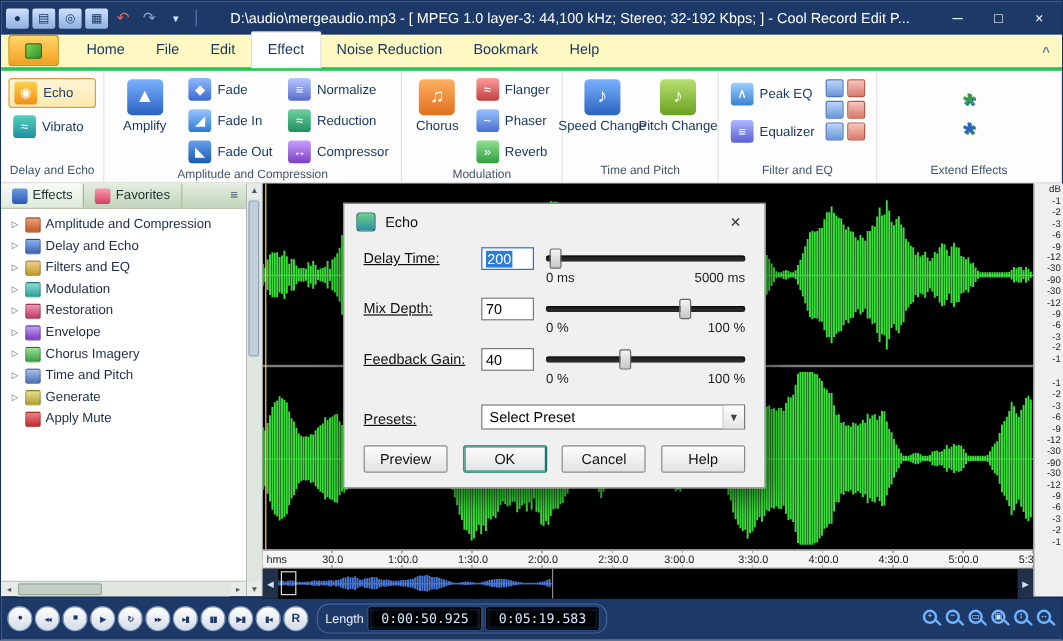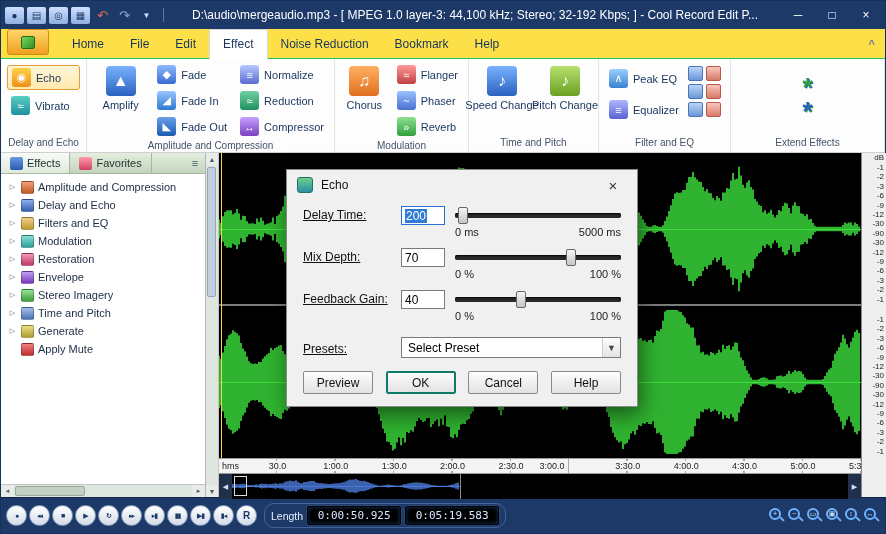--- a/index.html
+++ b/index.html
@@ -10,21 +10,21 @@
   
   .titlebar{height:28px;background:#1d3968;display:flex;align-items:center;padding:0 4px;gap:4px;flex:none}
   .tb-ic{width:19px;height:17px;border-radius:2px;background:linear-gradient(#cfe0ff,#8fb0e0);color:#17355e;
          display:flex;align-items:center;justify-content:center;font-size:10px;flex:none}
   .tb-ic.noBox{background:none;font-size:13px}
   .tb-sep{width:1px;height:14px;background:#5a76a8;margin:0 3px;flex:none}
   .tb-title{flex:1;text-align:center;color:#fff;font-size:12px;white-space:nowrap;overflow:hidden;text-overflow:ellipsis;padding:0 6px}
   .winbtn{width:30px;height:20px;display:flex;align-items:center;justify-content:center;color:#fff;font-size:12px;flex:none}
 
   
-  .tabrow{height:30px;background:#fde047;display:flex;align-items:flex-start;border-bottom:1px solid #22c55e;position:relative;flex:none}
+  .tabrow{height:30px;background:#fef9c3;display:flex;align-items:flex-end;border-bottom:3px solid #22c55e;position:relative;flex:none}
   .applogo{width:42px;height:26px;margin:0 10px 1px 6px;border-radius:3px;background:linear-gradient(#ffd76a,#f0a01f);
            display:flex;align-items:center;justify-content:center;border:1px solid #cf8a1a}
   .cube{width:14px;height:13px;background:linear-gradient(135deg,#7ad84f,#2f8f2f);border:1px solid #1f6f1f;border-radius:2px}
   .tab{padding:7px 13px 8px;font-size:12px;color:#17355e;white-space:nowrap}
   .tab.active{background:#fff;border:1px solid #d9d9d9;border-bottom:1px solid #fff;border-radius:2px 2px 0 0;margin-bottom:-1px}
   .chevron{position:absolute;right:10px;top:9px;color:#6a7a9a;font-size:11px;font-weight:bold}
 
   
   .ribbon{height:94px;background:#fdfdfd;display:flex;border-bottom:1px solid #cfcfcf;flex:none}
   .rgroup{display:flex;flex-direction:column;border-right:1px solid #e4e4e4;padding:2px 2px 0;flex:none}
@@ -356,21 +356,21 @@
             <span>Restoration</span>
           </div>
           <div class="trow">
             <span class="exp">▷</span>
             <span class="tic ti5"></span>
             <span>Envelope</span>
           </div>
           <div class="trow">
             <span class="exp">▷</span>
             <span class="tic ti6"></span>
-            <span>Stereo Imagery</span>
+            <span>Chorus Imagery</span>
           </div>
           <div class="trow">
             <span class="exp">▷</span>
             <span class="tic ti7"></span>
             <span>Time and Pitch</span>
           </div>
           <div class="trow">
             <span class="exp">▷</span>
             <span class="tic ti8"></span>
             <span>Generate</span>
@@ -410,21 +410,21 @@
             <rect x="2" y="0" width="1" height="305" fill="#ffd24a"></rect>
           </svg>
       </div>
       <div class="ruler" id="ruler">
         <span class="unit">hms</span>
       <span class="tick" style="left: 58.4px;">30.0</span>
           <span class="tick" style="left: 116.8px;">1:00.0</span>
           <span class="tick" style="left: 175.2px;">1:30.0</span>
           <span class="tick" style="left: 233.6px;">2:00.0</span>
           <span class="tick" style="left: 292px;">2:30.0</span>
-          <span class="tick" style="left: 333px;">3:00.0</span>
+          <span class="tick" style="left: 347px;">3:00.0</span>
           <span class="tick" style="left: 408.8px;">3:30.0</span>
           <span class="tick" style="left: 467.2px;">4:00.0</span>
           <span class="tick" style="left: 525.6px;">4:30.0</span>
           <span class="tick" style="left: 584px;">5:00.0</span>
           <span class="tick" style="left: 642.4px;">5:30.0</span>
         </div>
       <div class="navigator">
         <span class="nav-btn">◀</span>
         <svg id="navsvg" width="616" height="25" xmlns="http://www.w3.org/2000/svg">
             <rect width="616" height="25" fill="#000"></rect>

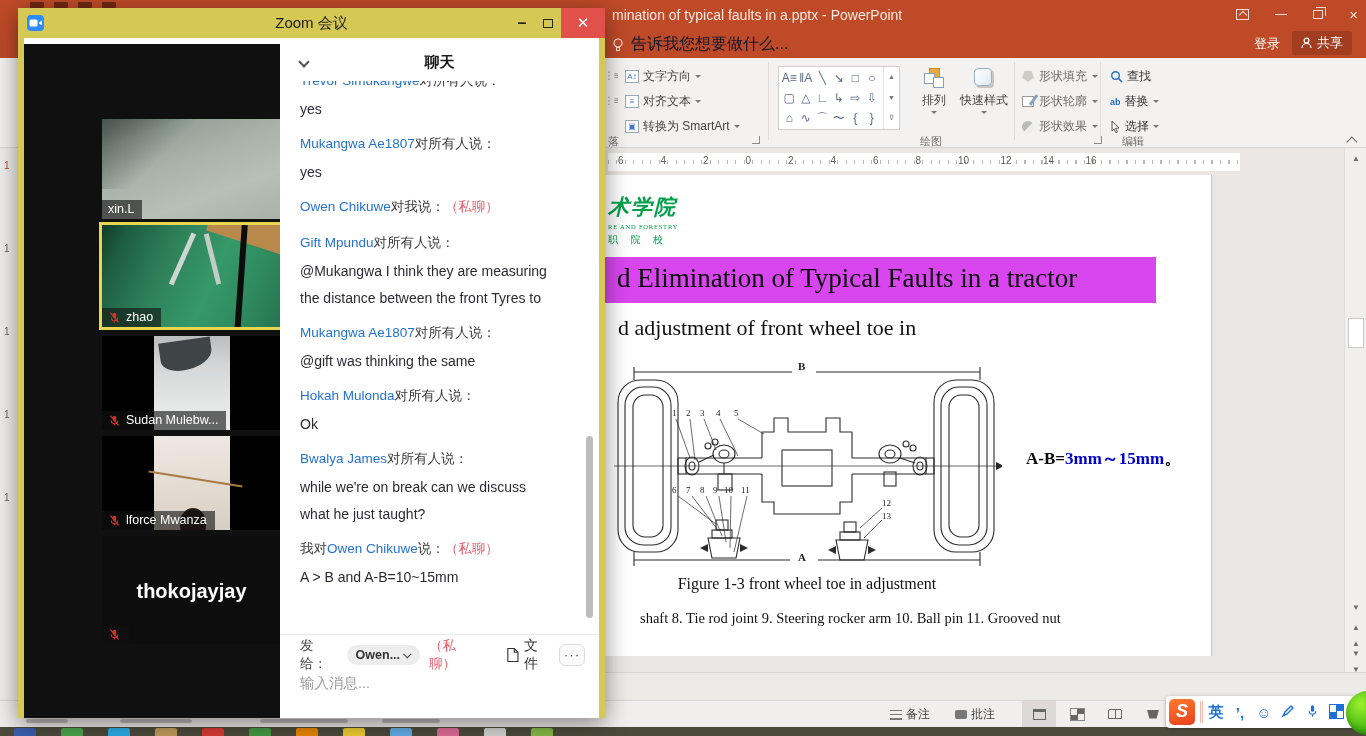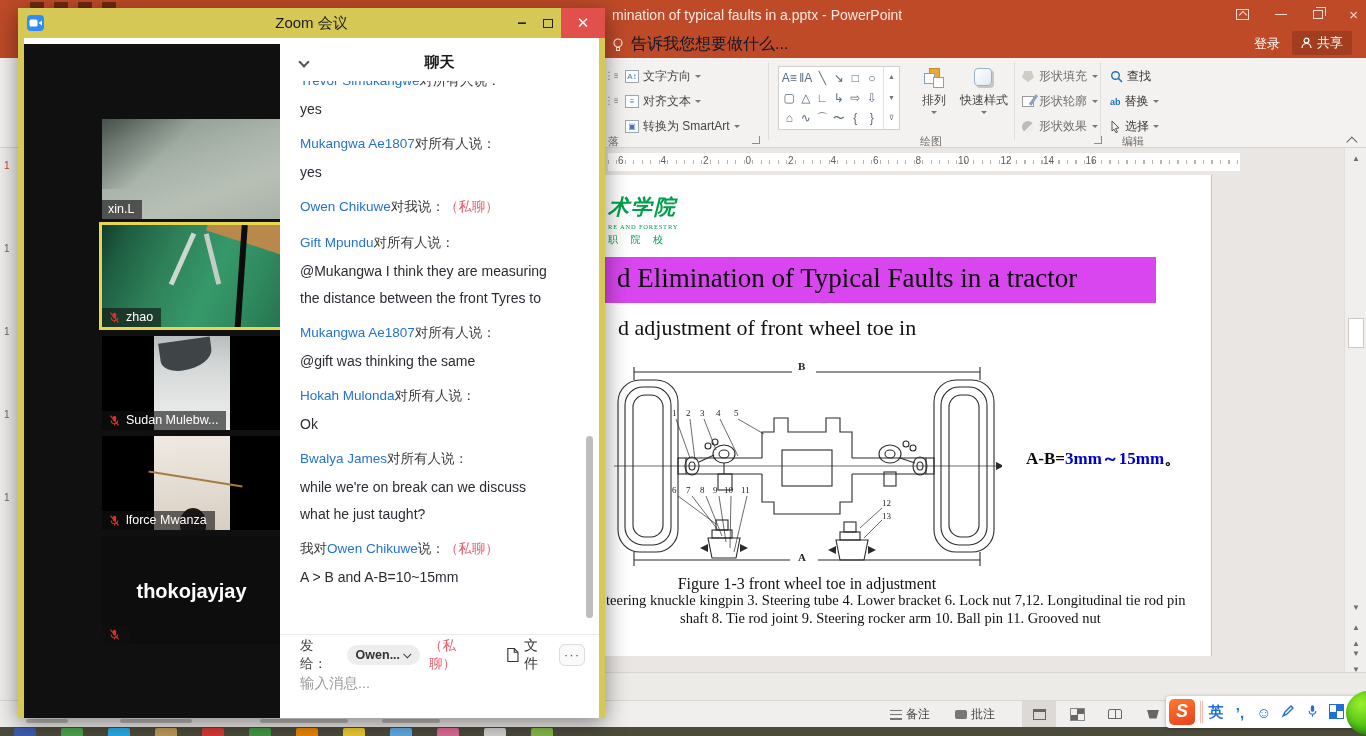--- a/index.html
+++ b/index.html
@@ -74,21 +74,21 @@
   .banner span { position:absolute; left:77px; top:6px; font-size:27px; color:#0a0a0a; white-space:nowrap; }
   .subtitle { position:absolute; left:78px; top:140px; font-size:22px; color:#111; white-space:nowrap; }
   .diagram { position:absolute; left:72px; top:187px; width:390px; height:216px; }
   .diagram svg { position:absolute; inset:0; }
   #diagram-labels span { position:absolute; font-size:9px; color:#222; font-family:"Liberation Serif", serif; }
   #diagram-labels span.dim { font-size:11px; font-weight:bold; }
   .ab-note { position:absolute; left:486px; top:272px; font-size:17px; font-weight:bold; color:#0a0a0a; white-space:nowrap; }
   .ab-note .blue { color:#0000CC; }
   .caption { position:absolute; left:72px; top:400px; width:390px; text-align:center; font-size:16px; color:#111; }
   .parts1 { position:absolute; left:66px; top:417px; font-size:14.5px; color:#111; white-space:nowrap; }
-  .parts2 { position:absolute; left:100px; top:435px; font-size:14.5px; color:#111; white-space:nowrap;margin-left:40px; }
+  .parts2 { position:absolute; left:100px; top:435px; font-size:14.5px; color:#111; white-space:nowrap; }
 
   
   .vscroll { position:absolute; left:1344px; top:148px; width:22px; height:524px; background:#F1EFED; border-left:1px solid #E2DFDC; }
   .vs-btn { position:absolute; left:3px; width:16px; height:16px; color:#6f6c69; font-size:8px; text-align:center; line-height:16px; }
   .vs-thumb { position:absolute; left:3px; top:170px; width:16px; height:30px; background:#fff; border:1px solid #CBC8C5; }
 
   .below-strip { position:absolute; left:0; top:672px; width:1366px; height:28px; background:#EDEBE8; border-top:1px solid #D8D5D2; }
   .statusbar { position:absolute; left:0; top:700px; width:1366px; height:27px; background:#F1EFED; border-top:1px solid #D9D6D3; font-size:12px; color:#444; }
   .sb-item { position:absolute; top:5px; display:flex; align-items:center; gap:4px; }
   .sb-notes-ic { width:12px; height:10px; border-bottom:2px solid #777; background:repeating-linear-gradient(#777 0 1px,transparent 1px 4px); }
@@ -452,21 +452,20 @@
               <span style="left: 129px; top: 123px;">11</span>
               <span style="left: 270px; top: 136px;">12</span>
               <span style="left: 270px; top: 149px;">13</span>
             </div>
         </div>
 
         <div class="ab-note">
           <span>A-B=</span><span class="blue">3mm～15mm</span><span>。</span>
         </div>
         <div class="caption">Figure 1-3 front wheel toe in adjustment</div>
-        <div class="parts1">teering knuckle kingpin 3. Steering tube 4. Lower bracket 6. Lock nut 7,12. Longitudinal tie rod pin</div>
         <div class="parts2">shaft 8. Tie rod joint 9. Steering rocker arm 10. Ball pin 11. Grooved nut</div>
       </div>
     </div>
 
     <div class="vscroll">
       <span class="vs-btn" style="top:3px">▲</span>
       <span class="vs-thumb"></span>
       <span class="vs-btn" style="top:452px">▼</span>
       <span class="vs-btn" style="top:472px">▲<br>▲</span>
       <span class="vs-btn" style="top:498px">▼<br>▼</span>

# # # # #

» **Your assignment**
Leave out the pictures, then return every line of the data exactly.

» **Expected answer**
--- a/index.html
+++ b/index.html
@@ -10,21 +10,21 @@
   
   .titlebar{height:28px;background:#1d3968;display:flex;align-items:center;padding:0 4px;gap:4px;flex:none}
   .tb-ic{width:19px;height:17px;border-radius:2px;background:linear-gradient(#cfe0ff,#8fb0e0);color:#17355e;
          display:flex;align-items:center;justify-content:center;font-size:10px;flex:none}
   .tb-ic.noBox{background:none;font-size:13px}
   .tb-sep{width:1px;height:14px;background:#5a76a8;margin:0 3px;flex:none}
   .tb-title{flex:1;text-align:center;color:#fff;font-size:12px;white-space:nowrap;overflow:hidden;text-overflow:ellipsis;padding:0 6px}
   .winbtn{width:30px;height:20px;display:flex;align-items:center;justify-content:center;color:#fff;font-size:12px;flex:none}
 
   
-  .tabrow{height:30px;background:#fde047;display:flex;align-items:flex-start;border-bottom:1px solid #22c55e;position:relative;flex:none}
+  .tabrow{height:30px;background:#fef9c3;display:flex;align-items:flex-end;border-bottom:3px solid #22c55e;position:relative;flex:none}
   .applogo{width:42px;height:26px;margin:0 10px 1px 6px;border-radius:3px;background:linear-gradient(#ffd76a,#f0a01f);
            display:flex;align-items:center;justify-content:center;border:1px solid #cf8a1a}
   .cube{width:14px;height:13px;background:linear-gradient(135deg,#7ad84f,#2f8f2f);border:1px solid #1f6f1f;border-radius:2px}
   .tab{padding:7px 13px 8px;font-size:12px;color:#17355e;white-space:nowrap}
   .tab.active{background:#fff;border:1px solid #d9d9d9;border-bottom:1px solid #fff;border-radius:2px 2px 0 0;margin-bottom:-1px}
   .chevron{position:absolute;right:10px;top:9px;color:#6a7a9a;font-size:11px;font-weight:bold}
 
   
   .ribbon{height:94px;background:#fdfdfd;display:flex;border-bottom:1px solid #cfcfcf;flex:none}
   .rgroup{display:flex;flex-direction:column;border-right:1px solid #e4e4e4;padding:2px 2px 0;flex:none}
@@ -356,21 +356,21 @@
             <span>Restoration</span>
           </div>
           <div class="trow">
             <span class="exp">▷</span>
             <span class="tic ti5"></span>
             <span>Envelope</span>
           </div>
           <div class="trow">
             <span class="exp">▷</span>
             <span class="tic ti6"></span>
-            <span>Stereo Imagery</span>
+            <span>Chorus Imagery</span>
           </div>
           <div class="trow">
             <span class="exp">▷</span>
             <span class="tic ti7"></span>
             <span>Time and Pitch</span>
           </div>
           <div class="trow">
             <span class="exp">▷</span>
             <span class="tic ti8"></span>
             <span>Generate</span>
@@ -410,21 +410,21 @@
             <rect x="2" y="0" width="1" height="305" fill="#ffd24a"></rect>
           </svg>
       </div>
       <div class="ruler" id="ruler">
         <span class="unit">hms</span>
       <span class="tick" style="left: 58.4px;">30.0</span>
           <span class="tick" style="left: 116.8px;">1:00.0</span>
           <span class="tick" style="left: 175.2px;">1:30.0</span>
           <span class="tick" style="left: 233.6px;">2:00.0</span>
           <span class="tick" style="left: 292px;">2:30.0</span>
-          <span class="tick" style="left: 333px;">3:00.0</span>
+          <span class="tick" style="left: 347px;">3:00.0</span>
           <span class="tick" style="left: 408.8px;">3:30.0</span>
           <span class="tick" style="left: 467.2px;">4:00.0</span>
           <span class="tick" style="left: 525.6px;">4:30.0</span>
           <span class="tick" style="left: 584px;">5:00.0</span>
           <span class="tick" style="left: 642.4px;">5:30.0</span>
         </div>
       <div class="navigator">
         <span class="nav-btn">◀</span>
         <svg id="navsvg" width="616" height="25" xmlns="http://www.w3.org/2000/svg">
             <rect width="616" height="25" fill="#000"></rect>

--- a/index.html
+++ b/index.html
@@ -74,21 +74,21 @@
   .banner span { position:absolute; left:77px; top:6px; font-size:27px; color:#0a0a0a; white-space:nowrap; }
   .subtitle { position:absolute; left:78px; top:140px; font-size:22px; color:#111; white-space:nowrap; }
   .diagram { position:absolute; left:72px; top:187px; width:390px; height:216px; }
   .diagram svg { position:absolute; inset:0; }
   #diagram-labels span { position:absolute; font-size:9px; color:#222; font-family:"Liberation Serif", serif; }
   #diagram-labels span.dim { font-size:11px; font-weight:bold; }
   .ab-note { position:absolute; left:486px; top:272px; font-size:17px; font-weight:bold; color:#0a0a0a; white-space:nowrap; }
   .ab-note .blue { color:#0000CC; }
   .caption { position:absolute; left:72px; top:400px; width:390px; text-align:center; font-size:16px; color:#111; }
   .parts1 { position:absolute; left:66px; top:417px; font-size:14.5px; color:#111; white-space:nowrap; }
-  .parts2 { position:absolute; left:100px; top:435px; font-size:14.5px; color:#111; white-space:nowrap;margin-left:40px; }
+  .parts2 { position:absolute; left:100px; top:435px; font-size:14.5px; color:#111; white-space:nowrap; }
 
   
   .vscroll { position:absolute; left:1344px; top:148px; width:22px; height:524px; background:#F1EFED; border-left:1px solid #E2DFDC; }
   .vs-btn { position:absolute; left:3px; width:16px; height:16px; color:#6f6c69; font-size:8px; text-align:center; line-height:16px; }
   .vs-thumb { position:absolute; left:3px; top:170px; width:16px; height:30px; background:#fff; border:1px solid #CBC8C5; }
 
   .below-strip { position:absolute; left:0; top:672px; width:1366px; height:28px; background:#EDEBE8; border-top:1px solid #D8D5D2; }
   .statusbar { position:absolute; left:0; top:700px; width:1366px; height:27px; background:#F1EFED; border-top:1px solid #D9D6D3; font-size:12px; color:#444; }
   .sb-item { position:absolute; top:5px; display:flex; align-items:center; gap:4px; }
   .sb-notes-ic { width:12px; height:10px; border-bottom:2px solid #777; background:repeating-linear-gradient(#777 0 1px,transparent 1px 4px); }
@@ -452,21 +452,20 @@
               <span style="left: 129px; top: 123px;">11</span>
               <span style="left: 270px; top: 136px;">12</span>
               <span style="left: 270px; top: 149px;">13</span>
             </div>
         </div>
 
         <div class="ab-note">
           <span>A-B=</span><span class="blue">3mm～15mm</span><span>。</span>
         </div>
         <div class="caption">Figure 1-3 front wheel toe in adjustment</div>
-        <div class="parts1">teering knuckle kingpin 3. Steering tube 4. Lower bracket 6. Lock nut 7,12. Longitudinal tie rod pin</div>
         <div class="parts2">shaft 8. Tie rod joint 9. Steering rocker arm 10. Ball pin 11. Grooved nut</div>
       </div>
     </div>
 
     <div class="vscroll">
       <span class="vs-btn" style="top:3px">▲</span>
       <span class="vs-thumb"></span>
       <span class="vs-btn" style="top:452px">▼</span>
       <span class="vs-btn" style="top:472px">▲<br>▲</span>
       <span class="vs-btn" style="top:498px">▼<br>▼</span>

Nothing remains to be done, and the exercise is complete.